What you have to do ▸ Only the lines from the one with "Hard coal and derivatives, 2000: 320 -> none" to the end of the data below should be given again, exactly, with both ends included and pictures omitted.

Task data ▸
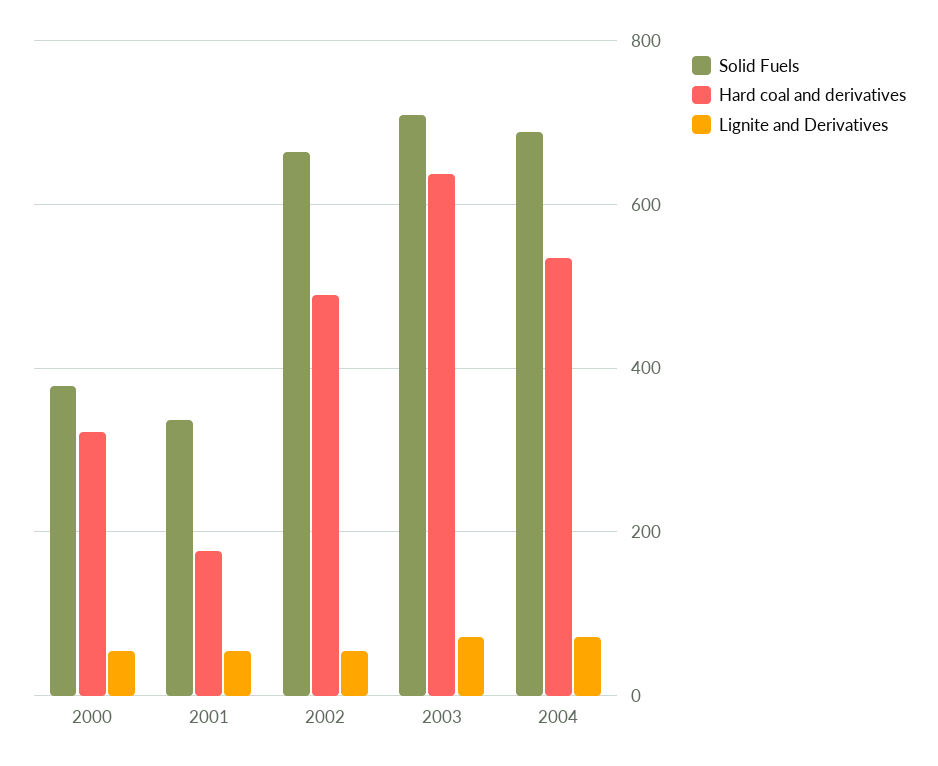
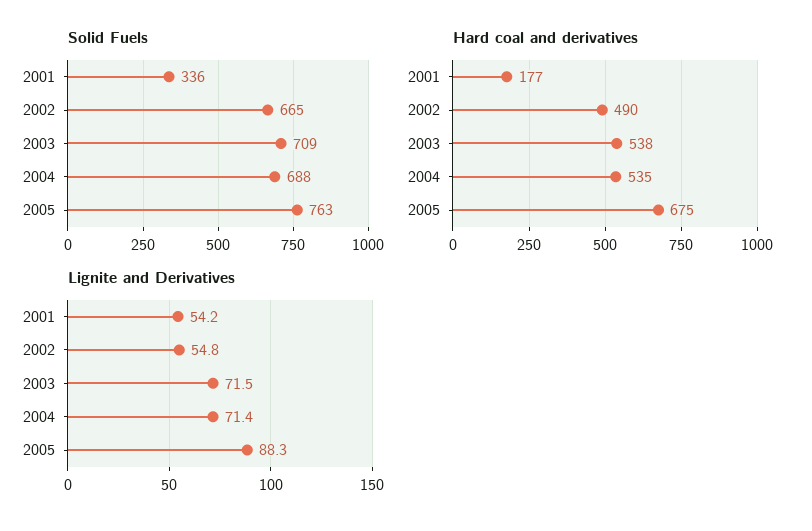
Solid Fuels, 2000: 380 -> none
Hard coal and derivatives, 2000: 320 -> none
Lignite and Derivatives, 2000: 60 -> none
Hard coal and derivatives, 2003: 640 -> 538
Solid Fuels, 2005: none -> 763
Hard coal and derivatives, 2005: none -> 675
Lignite and Derivatives, 2005: none -> 88.3

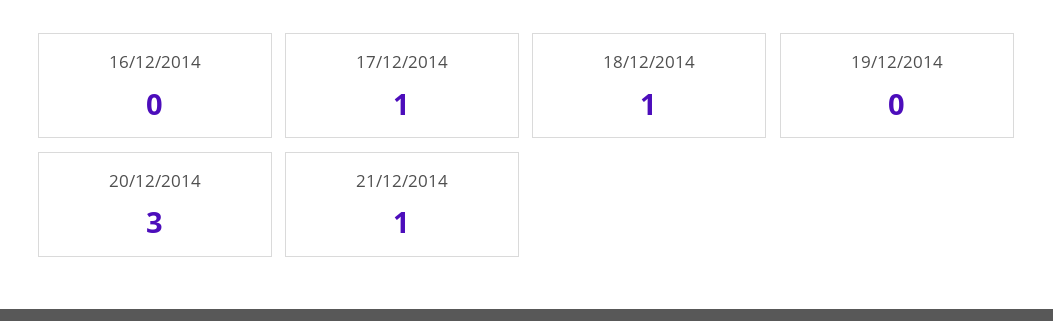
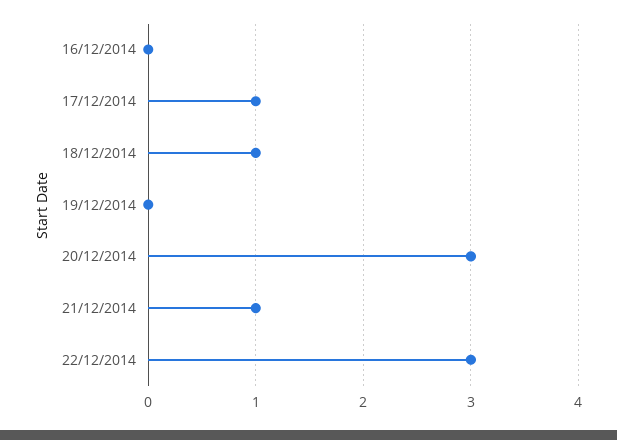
22/12/2014: none -> 3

Task response ▸
Hard coal and derivatives, 2000: 320 -> none
Lignite and Derivatives, 2000: 60 -> none
Hard coal and derivatives, 2003: 640 -> 538
Solid Fuels, 2005: none -> 763
Hard coal and derivatives, 2005: none -> 675
Lignite and Derivatives, 2005: none -> 88.3

22/12/2014: none -> 3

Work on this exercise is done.